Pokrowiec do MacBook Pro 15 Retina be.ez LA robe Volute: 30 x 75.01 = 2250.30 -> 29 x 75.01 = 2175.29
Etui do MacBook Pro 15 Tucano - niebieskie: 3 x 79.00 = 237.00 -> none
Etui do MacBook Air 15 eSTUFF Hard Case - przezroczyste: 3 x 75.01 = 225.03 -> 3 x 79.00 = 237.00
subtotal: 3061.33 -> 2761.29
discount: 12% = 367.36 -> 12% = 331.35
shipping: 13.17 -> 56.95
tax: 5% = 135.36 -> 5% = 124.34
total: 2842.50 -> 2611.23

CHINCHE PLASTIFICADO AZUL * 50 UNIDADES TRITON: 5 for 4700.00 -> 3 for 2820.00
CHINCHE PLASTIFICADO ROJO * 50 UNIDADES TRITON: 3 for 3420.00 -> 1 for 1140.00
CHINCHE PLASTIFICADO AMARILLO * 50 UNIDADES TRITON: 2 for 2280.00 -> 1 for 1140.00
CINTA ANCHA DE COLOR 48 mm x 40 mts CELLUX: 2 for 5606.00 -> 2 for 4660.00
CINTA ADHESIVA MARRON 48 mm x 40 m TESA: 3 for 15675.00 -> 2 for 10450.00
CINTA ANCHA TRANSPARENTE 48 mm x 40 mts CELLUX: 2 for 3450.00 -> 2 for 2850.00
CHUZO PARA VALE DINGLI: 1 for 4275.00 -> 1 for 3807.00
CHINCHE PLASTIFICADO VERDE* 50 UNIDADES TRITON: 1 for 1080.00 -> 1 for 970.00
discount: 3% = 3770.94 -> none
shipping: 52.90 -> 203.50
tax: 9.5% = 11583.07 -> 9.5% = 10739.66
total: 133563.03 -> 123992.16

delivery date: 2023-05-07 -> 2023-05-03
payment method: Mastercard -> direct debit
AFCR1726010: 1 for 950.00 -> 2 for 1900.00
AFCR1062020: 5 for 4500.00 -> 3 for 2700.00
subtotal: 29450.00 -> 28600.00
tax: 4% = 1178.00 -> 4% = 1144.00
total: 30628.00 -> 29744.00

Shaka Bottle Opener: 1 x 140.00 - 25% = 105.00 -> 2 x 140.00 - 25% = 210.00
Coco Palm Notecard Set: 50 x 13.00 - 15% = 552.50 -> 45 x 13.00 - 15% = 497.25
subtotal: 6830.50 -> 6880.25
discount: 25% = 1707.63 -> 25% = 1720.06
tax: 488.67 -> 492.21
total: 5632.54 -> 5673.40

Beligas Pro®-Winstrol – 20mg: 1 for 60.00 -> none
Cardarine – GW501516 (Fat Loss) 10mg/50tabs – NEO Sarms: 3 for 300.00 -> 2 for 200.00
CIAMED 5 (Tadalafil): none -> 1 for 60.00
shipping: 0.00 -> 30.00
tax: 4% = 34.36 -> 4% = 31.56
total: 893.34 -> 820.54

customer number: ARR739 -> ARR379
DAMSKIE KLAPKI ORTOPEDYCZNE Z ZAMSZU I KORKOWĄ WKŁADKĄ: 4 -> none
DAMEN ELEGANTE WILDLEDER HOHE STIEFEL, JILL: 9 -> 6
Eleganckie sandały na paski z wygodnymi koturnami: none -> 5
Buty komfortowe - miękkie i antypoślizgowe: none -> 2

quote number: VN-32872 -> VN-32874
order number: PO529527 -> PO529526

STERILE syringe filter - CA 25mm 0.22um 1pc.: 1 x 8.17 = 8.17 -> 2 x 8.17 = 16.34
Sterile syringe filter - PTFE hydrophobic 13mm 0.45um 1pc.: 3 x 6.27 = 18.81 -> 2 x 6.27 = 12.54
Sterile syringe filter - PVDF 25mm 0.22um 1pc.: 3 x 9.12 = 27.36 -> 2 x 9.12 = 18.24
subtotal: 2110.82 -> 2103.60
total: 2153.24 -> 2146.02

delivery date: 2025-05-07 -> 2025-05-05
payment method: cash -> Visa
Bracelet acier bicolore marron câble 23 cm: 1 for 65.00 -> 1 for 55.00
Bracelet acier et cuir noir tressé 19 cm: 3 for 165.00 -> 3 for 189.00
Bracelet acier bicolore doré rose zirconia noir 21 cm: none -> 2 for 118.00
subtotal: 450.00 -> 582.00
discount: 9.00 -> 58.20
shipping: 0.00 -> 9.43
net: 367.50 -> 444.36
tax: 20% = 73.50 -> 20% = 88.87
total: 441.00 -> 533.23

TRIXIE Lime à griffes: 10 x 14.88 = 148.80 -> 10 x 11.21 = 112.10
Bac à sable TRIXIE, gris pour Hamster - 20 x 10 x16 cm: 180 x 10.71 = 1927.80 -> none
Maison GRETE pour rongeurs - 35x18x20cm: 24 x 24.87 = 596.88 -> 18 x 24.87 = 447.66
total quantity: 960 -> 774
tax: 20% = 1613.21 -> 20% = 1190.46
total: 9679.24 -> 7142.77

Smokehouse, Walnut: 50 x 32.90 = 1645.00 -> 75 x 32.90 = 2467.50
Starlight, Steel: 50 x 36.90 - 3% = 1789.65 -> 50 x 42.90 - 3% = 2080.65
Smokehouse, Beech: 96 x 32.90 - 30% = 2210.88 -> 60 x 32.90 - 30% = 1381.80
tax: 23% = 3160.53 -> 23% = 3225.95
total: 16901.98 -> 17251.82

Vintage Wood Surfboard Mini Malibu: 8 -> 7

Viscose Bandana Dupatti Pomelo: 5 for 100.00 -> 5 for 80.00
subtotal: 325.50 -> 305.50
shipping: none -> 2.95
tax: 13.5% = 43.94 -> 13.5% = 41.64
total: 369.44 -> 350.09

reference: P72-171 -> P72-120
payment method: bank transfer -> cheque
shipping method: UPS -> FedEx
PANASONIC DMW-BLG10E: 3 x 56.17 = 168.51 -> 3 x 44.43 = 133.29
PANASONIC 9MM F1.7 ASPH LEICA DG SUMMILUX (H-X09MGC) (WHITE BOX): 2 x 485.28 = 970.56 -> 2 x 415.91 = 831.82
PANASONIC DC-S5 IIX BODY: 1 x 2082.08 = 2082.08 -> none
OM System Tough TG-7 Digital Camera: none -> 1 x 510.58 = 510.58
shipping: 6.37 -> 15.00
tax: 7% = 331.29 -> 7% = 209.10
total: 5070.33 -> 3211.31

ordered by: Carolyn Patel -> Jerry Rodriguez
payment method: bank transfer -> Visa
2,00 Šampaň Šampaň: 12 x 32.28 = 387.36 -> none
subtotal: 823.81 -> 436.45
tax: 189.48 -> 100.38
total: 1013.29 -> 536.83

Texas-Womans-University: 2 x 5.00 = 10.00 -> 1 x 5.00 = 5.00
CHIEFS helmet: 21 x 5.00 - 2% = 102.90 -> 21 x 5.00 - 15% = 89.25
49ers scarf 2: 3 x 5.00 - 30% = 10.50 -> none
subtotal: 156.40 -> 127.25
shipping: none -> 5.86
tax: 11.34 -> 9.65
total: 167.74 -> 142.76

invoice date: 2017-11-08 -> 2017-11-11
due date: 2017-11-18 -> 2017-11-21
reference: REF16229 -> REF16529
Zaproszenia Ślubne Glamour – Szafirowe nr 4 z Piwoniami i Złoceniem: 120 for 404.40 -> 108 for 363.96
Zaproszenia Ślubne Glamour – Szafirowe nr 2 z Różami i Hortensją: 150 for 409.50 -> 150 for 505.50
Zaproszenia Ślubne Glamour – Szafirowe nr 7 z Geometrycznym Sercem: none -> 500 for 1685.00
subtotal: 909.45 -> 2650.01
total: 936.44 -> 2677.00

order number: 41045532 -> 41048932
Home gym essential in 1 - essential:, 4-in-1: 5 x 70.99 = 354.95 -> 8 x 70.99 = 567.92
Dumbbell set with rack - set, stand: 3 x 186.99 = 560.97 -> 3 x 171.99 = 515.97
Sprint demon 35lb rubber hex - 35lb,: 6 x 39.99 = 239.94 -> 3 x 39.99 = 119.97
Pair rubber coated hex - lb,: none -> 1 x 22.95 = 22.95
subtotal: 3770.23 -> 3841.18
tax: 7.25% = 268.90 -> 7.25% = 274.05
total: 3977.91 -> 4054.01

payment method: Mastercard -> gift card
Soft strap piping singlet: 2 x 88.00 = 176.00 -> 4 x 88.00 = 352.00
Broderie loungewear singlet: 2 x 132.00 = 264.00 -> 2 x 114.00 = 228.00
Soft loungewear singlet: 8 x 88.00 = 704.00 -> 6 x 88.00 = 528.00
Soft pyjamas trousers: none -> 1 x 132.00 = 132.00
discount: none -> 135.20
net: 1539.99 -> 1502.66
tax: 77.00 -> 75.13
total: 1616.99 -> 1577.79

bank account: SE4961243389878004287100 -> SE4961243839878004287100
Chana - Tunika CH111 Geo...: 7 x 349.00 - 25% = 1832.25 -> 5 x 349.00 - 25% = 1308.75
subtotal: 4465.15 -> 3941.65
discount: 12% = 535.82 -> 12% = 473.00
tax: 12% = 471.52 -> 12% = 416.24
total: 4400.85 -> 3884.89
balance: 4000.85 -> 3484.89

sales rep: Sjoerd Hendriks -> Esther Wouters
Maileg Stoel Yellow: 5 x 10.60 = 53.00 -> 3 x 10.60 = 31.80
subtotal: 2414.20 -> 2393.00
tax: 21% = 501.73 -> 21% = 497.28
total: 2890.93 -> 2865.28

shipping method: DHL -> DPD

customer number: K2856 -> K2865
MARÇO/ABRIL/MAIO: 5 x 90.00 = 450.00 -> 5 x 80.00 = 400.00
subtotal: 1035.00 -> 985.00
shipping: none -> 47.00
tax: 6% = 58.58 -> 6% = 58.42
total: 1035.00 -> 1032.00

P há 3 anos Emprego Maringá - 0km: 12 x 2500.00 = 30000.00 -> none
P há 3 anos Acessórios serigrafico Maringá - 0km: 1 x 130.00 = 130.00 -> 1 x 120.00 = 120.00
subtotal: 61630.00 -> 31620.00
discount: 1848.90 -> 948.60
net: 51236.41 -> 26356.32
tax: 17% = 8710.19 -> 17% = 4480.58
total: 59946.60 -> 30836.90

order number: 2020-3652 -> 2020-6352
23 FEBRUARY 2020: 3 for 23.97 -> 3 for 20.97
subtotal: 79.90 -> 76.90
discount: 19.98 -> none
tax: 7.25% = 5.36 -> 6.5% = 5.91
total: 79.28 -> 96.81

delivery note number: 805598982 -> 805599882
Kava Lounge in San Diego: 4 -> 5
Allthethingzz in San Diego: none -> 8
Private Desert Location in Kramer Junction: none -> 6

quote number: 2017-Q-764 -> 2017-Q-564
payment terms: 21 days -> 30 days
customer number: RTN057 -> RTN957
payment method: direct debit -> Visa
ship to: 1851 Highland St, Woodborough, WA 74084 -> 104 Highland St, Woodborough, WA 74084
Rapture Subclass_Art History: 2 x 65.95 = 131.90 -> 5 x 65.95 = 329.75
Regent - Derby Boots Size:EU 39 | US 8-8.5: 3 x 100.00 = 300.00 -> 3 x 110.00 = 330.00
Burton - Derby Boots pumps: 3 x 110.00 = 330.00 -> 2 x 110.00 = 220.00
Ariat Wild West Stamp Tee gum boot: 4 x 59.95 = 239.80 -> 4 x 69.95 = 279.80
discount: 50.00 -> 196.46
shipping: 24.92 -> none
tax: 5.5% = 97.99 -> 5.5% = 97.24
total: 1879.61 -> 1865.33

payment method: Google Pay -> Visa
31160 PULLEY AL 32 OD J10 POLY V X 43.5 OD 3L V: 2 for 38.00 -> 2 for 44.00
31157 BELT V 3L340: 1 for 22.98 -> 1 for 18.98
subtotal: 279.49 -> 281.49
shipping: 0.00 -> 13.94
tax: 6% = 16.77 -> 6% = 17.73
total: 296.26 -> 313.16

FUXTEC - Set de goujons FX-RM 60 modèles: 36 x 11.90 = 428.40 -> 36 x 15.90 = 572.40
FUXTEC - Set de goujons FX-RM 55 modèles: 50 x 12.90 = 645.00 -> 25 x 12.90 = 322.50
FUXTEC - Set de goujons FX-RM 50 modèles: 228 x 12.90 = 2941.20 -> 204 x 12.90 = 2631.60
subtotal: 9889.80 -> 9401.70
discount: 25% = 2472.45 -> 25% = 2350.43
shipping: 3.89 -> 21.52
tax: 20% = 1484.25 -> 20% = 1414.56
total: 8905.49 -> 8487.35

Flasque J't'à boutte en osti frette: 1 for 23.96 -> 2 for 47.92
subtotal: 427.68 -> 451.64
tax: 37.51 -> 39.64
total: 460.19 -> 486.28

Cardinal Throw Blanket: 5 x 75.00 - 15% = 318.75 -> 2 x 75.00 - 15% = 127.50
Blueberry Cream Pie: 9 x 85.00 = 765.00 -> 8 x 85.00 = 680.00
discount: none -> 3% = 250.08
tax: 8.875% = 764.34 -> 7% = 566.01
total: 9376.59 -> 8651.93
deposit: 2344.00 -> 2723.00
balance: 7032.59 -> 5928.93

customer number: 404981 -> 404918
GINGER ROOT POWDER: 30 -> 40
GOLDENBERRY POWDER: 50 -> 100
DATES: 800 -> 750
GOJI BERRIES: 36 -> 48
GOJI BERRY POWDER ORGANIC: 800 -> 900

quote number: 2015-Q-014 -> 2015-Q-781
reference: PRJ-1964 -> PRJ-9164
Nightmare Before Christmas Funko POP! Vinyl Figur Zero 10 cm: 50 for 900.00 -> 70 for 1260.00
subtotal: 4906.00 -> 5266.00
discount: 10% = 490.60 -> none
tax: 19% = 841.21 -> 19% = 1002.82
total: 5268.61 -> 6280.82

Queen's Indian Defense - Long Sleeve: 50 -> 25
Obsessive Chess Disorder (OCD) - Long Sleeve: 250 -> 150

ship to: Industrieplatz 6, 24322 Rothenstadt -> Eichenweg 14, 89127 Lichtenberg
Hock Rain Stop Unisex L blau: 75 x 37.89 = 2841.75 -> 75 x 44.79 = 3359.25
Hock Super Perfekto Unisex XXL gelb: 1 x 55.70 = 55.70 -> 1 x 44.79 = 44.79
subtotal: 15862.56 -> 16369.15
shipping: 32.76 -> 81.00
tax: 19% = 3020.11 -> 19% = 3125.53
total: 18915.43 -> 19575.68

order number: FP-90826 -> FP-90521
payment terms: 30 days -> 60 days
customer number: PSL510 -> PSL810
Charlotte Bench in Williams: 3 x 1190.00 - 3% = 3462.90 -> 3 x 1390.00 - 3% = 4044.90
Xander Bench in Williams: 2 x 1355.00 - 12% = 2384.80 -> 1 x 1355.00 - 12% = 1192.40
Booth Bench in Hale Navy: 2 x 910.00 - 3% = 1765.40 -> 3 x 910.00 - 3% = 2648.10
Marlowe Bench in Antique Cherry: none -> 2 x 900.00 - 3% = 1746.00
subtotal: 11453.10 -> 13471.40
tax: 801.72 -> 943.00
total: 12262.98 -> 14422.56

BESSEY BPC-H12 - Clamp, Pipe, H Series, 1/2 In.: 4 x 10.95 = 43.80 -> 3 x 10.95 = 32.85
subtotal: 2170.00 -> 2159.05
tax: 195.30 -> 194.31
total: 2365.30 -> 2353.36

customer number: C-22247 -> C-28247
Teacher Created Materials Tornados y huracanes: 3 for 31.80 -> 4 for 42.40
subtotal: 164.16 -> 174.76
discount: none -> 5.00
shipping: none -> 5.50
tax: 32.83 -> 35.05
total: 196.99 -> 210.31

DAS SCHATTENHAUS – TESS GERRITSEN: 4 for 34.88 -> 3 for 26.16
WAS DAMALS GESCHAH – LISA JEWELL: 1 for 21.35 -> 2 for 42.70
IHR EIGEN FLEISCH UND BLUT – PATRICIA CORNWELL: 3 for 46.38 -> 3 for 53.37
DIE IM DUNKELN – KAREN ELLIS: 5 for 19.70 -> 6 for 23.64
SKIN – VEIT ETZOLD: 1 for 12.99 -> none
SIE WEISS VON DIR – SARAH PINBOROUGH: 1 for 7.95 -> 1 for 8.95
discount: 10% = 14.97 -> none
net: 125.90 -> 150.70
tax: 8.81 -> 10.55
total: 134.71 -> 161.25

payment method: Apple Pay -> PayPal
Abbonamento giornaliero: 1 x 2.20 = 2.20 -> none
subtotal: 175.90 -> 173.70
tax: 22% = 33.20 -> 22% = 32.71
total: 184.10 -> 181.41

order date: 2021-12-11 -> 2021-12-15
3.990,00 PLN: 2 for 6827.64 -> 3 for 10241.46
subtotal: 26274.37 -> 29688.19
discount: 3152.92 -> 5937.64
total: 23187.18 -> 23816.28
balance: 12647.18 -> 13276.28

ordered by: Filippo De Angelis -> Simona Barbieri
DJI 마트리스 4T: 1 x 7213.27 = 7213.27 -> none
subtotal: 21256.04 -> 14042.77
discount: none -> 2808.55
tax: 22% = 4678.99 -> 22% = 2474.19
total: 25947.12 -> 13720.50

- [TASK DIRECTIONS]: What is needed is a verbatim copy of every line in the records above from the one containing "delivery note number: 805598982 -> 805599882" down to the one containing "payment method: direct debit -> Visa", both included, and nothing more.

- [SOLVED EXERCISE]:
delivery note number: 805598982 -> 805599882
Kava Lounge in San Diego: 4 -> 5
Allthethingzz in San Diego: none -> 8
Private Desert Location in Kramer Junction: none -> 6

quote number: 2017-Q-764 -> 2017-Q-564
payment terms: 21 days -> 30 days
customer number: RTN057 -> RTN957
payment method: direct debit -> Visa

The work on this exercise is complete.